- Born: Michael Arthur Moore 1943 (age 82–83)
- Education: Huddersfield New College
- Alma mater: University of Oxford
- Scientific career
- Fields: Theoretical physics
- Workplaces: University of Manchester University of Illinois at Urbana–Champaign University of Oxford University of Sussex
- Thesis: Some problems in the theory of many-body systems (1967)
- Doctoral advisor: W. E. Parry
- Doctoral students: Neil Burgess
- Website: www.research.manchester.ac.uk/portal/m.a.moore.html

= Michael Moore (physicist) =

British scientist and academic

Michael Arthur Moore (born 1943) is a British physicist and Emeritus Professor of theoretical physics in the School of Physics and Astronomy at the University of Manchester where he has worked since 1976.

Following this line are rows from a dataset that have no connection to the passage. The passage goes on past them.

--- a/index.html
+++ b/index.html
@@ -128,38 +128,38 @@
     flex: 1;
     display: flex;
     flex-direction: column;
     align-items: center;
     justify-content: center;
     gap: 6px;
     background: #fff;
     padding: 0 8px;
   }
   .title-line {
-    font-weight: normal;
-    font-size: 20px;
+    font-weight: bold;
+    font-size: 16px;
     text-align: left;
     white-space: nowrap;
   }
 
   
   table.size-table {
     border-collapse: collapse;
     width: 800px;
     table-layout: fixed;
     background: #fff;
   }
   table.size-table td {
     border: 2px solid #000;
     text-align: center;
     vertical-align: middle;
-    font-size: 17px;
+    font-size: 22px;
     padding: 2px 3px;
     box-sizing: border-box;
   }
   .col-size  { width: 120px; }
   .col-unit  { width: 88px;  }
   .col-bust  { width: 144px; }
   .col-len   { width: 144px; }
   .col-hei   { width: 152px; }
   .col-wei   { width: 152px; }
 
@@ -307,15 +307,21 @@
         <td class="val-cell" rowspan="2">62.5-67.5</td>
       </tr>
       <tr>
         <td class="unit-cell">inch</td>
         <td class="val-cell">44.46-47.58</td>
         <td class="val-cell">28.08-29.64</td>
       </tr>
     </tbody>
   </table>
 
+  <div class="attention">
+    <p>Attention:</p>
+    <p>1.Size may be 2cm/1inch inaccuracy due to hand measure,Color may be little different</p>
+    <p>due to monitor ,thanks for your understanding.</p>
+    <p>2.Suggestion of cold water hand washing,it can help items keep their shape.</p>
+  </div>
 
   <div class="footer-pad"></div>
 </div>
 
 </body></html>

Moore was elected a Fellow of the Royal Society (FRS) in 1989.

==Early life and education==
Moore was born on 8 October 1943, the son of John Moore and Barbara Atkinson. He was educated at Huddersfield New College and Oriel College, Oxford. Whilst at Oxford he was awarded a Doctor of Philosophy degree in 1967 for research on Many-body theory supervised by W. E. Parry.

==Research and career==
After his PhD he earned at the University of Illinois at Urbana–Champaign. Between 1969 and 1971, he was a research fellow at Magdalen College, Oxford. Between 1971 and 1976, he was a lecturer in physics at the University of Sussex.

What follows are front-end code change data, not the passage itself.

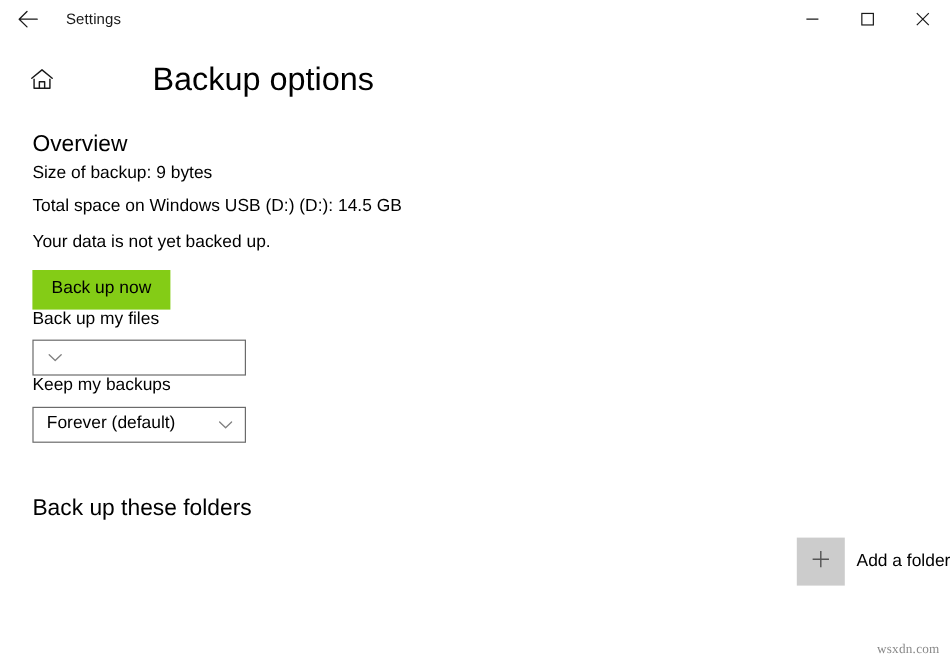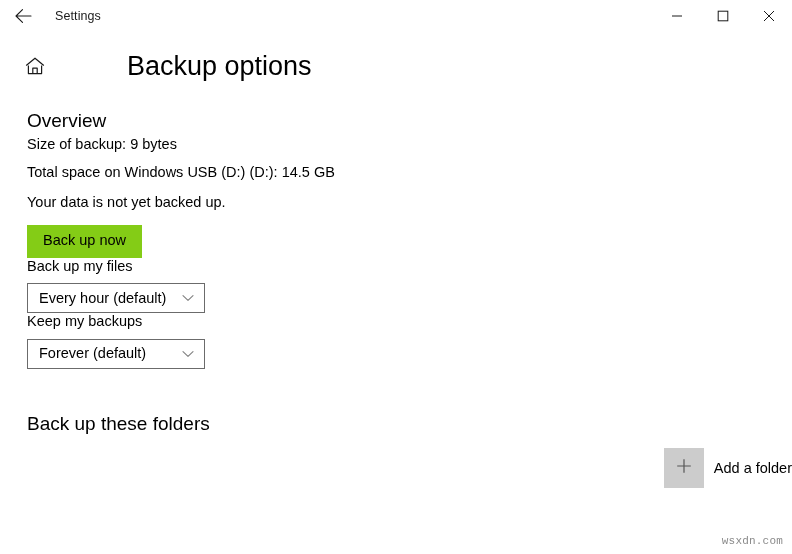--- a/index.html
+++ b/index.html
@@ -180,21 +180,21 @@
     margin-left: 10px;
     line-height: 1;
   }
 
   .watermark {
     position: absolute;
     right: 9px;
     bottom: 7px;
     font-size: 11px;
     color: #8a8a8a;
-    font-family: Liberation Mono, monospace;
+    font-family: Liberation Serif, serif;
     letter-spacing: .2px;
   }
 </style>
 </head>
 <body>
 
 <div class="titlebar">
   <div class="back-btn">
     <span>
       <svg width="20" height="20" viewBox="0 0 20 20">
@@ -248,21 +248,20 @@
     <div class="section-heading">Overview</div>
     <div class="body-line tight">Size of backup: 9 bytes</div>
     <div class="body-line">Total space on Windows USB (D:) (D:): 14.5 GB</div>
     <div class="body-line">Your data is not yet backed up.</div>
     <button class="btn-gray">Back up now</button>
   </div>
 
   <div class="field-group">
     <div class="field-label">Back up my files</div>
     <div class="combo">
-      <span class="combo-value">Every hour (default)</span>
       <span class="combo-chevron">
         <svg width="12" height="8" viewBox="0 0 12 8">
           <path d="M1 1.6 L6 6.4 L11 1.6" stroke="#808080" stroke-width="1.1" fill="none" stroke-linecap="round" stroke-linejoin="round"></path>
         </svg>
       </span>
     </div>
   </div>
 
   <div class="field-group">
     <div class="field-label">Keep my backups</div>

Moore has published many papers in statistical physics covering a wide range of topics. His early research was on the application of scaling theories to magnetic spin systems and superfluidity, and contained a series of useful results on critical indices. He then applied renormalisation group ideas to polymer solutions and clarified the relationship of this approach to previous theories; a particularly interesting result concerned the retrieval of the Flory index under approximation schemes. After some work on critical behaviour on surfaces, he joined the (then) new spin glass field, and in collaboration with Alan Bray wrote a series of important papers both on replica symmetry breaking in these systems and on their properties as revealed by computer simulation. In particular, he is associated with the droplet scaling theory of the spin glass state. In recent years, Michael has extended this work to structural glasses.